If Own[No] is encoded as $1$, then values will be different.
The average credit card debt for
- owners [Yes(0)] is estimated to be $$529.53$ (intercept)
- Owners[No(1)] are estimated to carry $$-19.73$ (coefficient) in additional debt for a total of $$529.53 - $19.73 = $509.80$
This same as we get when Own[Yes] was coded as 1.

# simple linear regression
df = pd.read_csv("https://www.statlearning.com/s/Credit.csv")

df['Own'] = df['Own'].map({'Yes': 1, 'No': -1})  

factors = ["Own"]

for col in factors:
    df[col] = df[col].astype('category')

X = MS(factors).fit_transform(df)
display(X[:3])
y = data['Balance']

model = sm.OLS(y, X).fit()
display(summarize(model))
display(summarize(model).to_dict())
"""
{'coef': {'intercept': 509.8031, 'Own[1]': 19.7331},
 'std err': {'intercept': 33.128, 'Own[1]': 46.051},
 't': {'intercept': 15.389, 'Own[1]': 0.429},
 'P>|t|': {'intercept': 0.0, 'Own[1]': 0.669}}
"""

If we encode as 1 and -1
The average credit card debt for
- non-owners own[No(-1)] is estimated to be $$509.80$ (intercept)
- Owners are estimated to carry $$19.73$ (coefficient) in additional debt for a total of $$509.80 + $19.73 = $529.53$
It is important to note that the final predictions for the credit balances of owners and non-owners will be identical regardless of the coding scheme used.
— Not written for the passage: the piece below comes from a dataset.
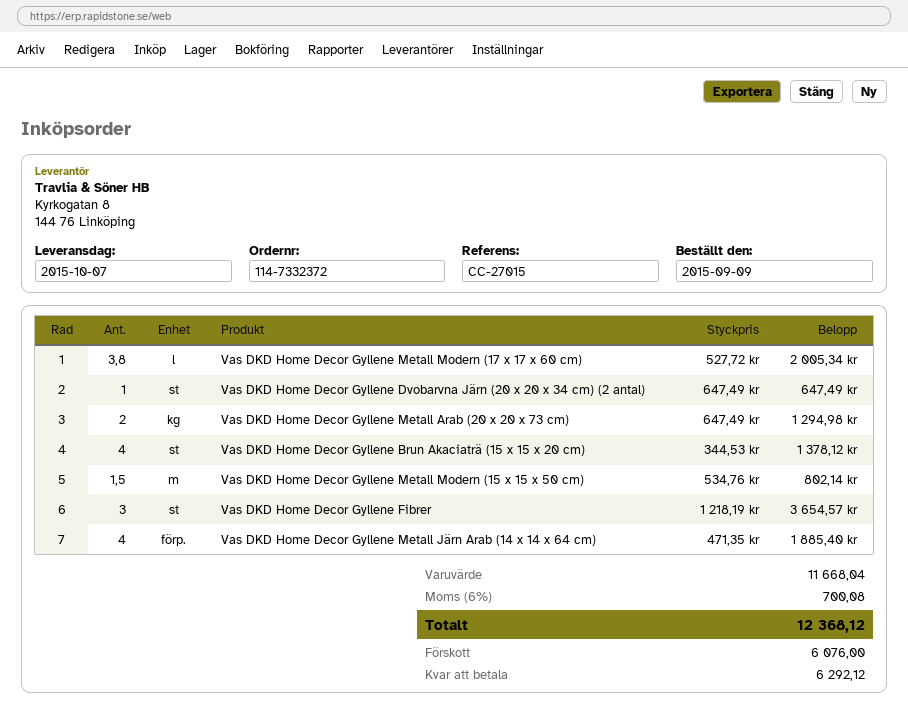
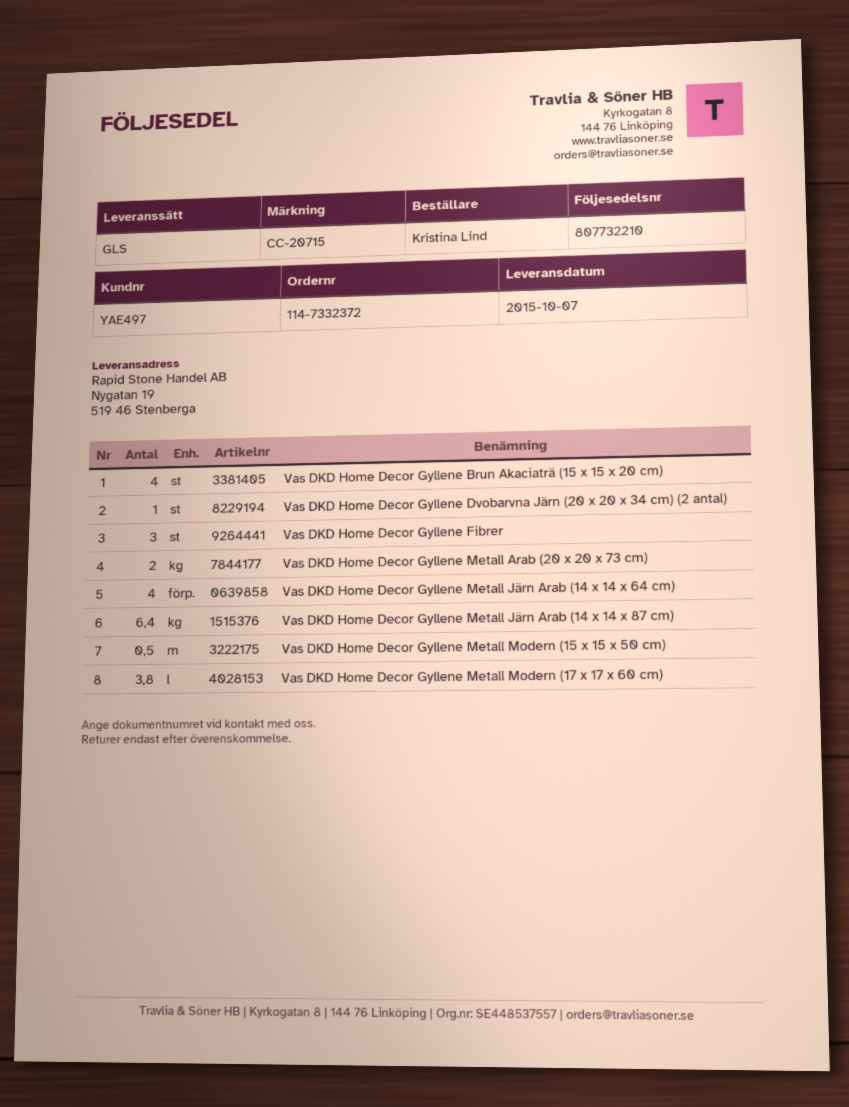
reference: CC-27015 -> CC-20715
Vas DKD Home Decor Gyllene Metall Modern (15 x 15 x 50 cm): 1.5 -> 0.5
Vas DKD Home Decor Gyllene Metall Järn Arab (14 x 14 x 87 cm): none -> 6.4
The only difference is in the way that the coefficients are interpreted.

Qualitative Predictors with More than Two Levels

# simple linear regression

df = pd.read_csv("https://www.statlearning.com/s/Credit.csv")
#print(df.columns)
factors = ["Region"]

for col in factors:
    df[col] = df[col].astype('category')

X = MS(factors).fit_transform(df)
display(X[:3])
y = data['Balance']

model = sm.OLS(y, X).fit()
display(summarize(model))
display(summarize(model).to_dict())
"""
{'coef': {'intercept': 531.0,
  'Region[South]': -12.5025,
  'Region[West]': -18.6863},
 'std err': {'intercept': 46.319,
  'Region[South]': 56.681,
  'Region[West]': 65.021},
 't': {'intercept': 11.464, 'Region[South]': -0.221, 'Region[West]': -0.287},
 'P>|t|': {'intercept': 0.0, 'Region[South]': 0.826, 'Region[West]': 0.774}}
"""
pass

Balance[“East”] = 531 (intercept)
Region[South] will have 12.50 less than East. However, p-value is large.
Region[West] will have 18.68 less than East. However, p-value is large.

Adding Interaction

# Adding Interaction

df = pd.read_csv("https://www.statlearning.com/s/Advertising.csv", index_col=0)
#print(df.columns)
factors = ["TV", "radio", ("TV", "radio")]
response = "sales"

X = MS(factors).fit_transform(df)
display(X[:3])
y = df[response]

model = sm.OLS(y, X).fit()
display(summarize(model))
display(summarize(model).to_dict())
"""
{'coef': {'intercept': 6.7502,
  'TV': 0.0191,
  'radio': 0.0289,
  'TV:radio': 0.0011},
 'std err': {'intercept': 0.248,
  'TV': 0.002,
  'radio': 0.009,
  'TV:radio': 5.24e-05},
 't': {'intercept': 27.233, 'TV': 12.699, 'radio': 3.241, 'TV:radio': 20.727},
 'P>|t|': {'intercept': 0.0, 'TV': 0.0, 'radio': 0.001, 'TV:radio': 0.0}}
 """

# Polynomial Regression
#df = pd.read_csv("https://www.statlearning.com/s/Auto.csv")
"""
print(df[df.horsepower=="?"].shape)
df = df[df.horsepower!="?"]
df.horsepower = df.horsepower.astype(float)
"""

df = load_data('Auto')
predictors = [poly("horsepower", degree=2)]
response = "mpg"

X = MS(predictors).fit_transform(df)
y = df[response]

model = sm.OLS(y, X).fit()
display(summarize(model))
display(summarize(model).to_dict())

"""
{'coef': {'intercept': 23.4459,
  'poly(horsepower, degree=2)[0]': -120.1377,
  'poly(horsepower, degree=2)[1]': 44.0895},
 'std err': {'intercept': 0.221,
  'poly(horsepower, degree=2)[0]': 4.374,
  'poly(horsepower, degree=2)[1]': 4.374},
 't': {'intercept': 106.13,
  'poly(horsepower, degree=2)[0]': -27.467,
  'poly(horsepower, degree=2)[1]': 10.08},
 'P>|t|': {'intercept': 0.0,
  'poly(horsepower, degree=2)[0]': 0.0,
  'poly(horsepower, degree=2)[1]': 0.0}}
"""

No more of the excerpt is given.